Collection of Nasli Heeramaneck (1902-1971), the Pan-Asian Collection.
Christie's New York, 1st December 1982, lot 114. 
Sotheby's Paris, 16th December 2010, lot 272.

Catalogue Note

The complex and powerfully modelled sculpture depicts Yamantaka Vajrabhairava, the wrathful manifestation of Manjushri, the Bodhisattva of Discriminating Wisdom, together with his consort Vajravetali in ecstatic union. The large and ferocious buffalo head of Vajrabhairava with towering, fiery tresses coiled into thick ropes dominate the sculpture and commands the focal point, as it is the same size as the torso and legs. Six fierce human faces wrap around the back of the buffalo head, and are surmounted by a further fierce human face and the head of wrathful Manjushri.

Vajrabhairava, or Adamantine Anger, the destroyer of ignorance and fear of death, is one of the principal yidams of the Geluk sect, the Tibetan Buddhist order founded by Tsongkhapa (1357-1419) that was later favoured at the Qing court.
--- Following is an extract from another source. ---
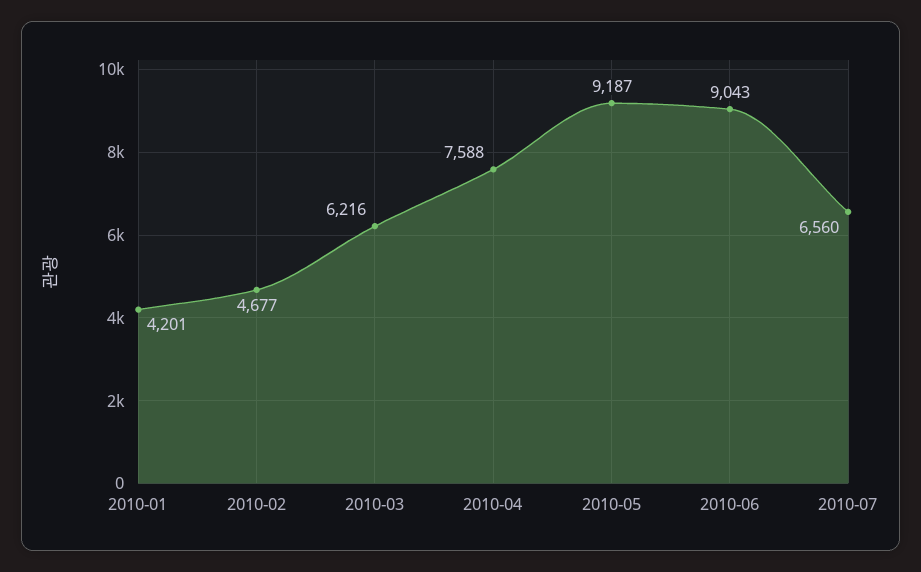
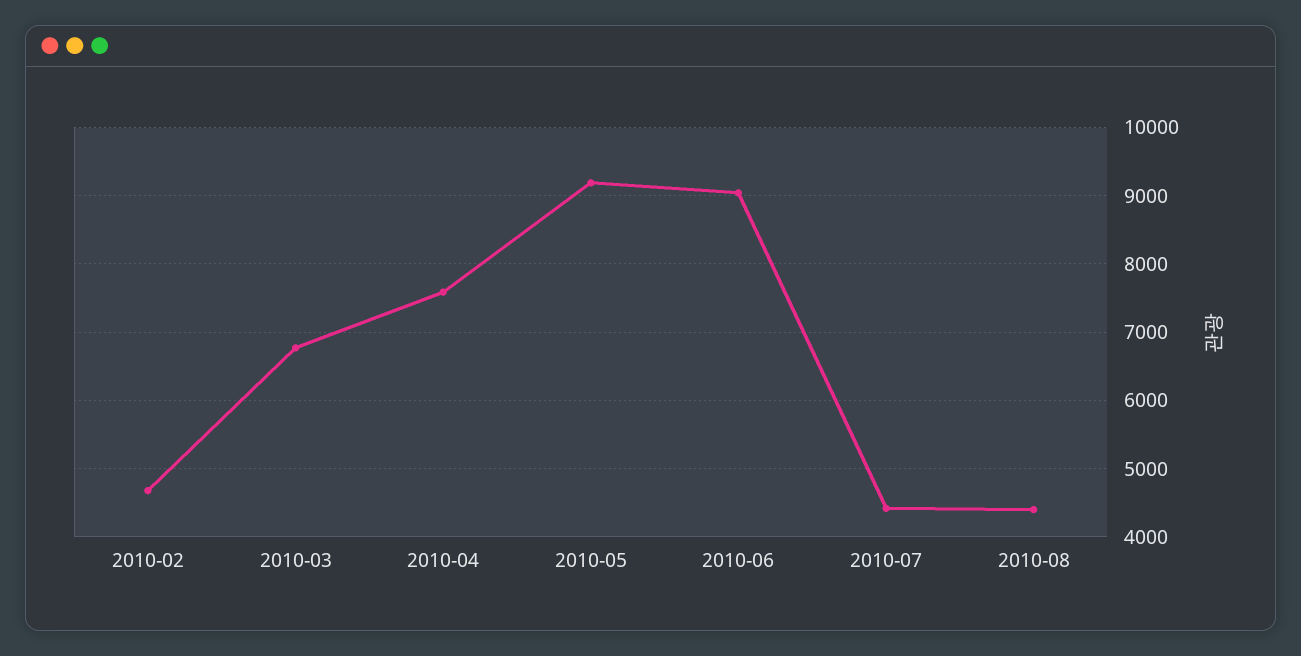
2010-01: 4201 -> none
2010-03: 6216 -> 6800
2010-07: 6560 -> 4400
2010-08: none -> 4400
The Geluk sect enjoyed increased importance amongst the emperors of the Ming dynasty. From the mid-17th century on, The Geluk lineage were the dominant theocratic power in Tibet through the Dalai Lama, and the sole represented Tibetan Buddhist lineage within China.

Tsongkhapa, as well as the Manchu emperors, were additionally considered manifestations of the bodhisattva Manjushri, explaining in part the popularity of Vajrabhairava within China. The Qing emperors maintained direct links with the Dalai and Panchen Lamas and propagated the Geluk lineage of Buddhism within China, sponsoring the construction of numerous monasteries and temples around the capital of Beijing. Vajrabhairava, the all-powerful manifestation of Manjushri, was thereby symbolic of the ultimate imperial authority. This awe-inspiring statue serves to enforce the imperial mandate while representing the highest ideals of the spiritual path to Buddhist enlightenment.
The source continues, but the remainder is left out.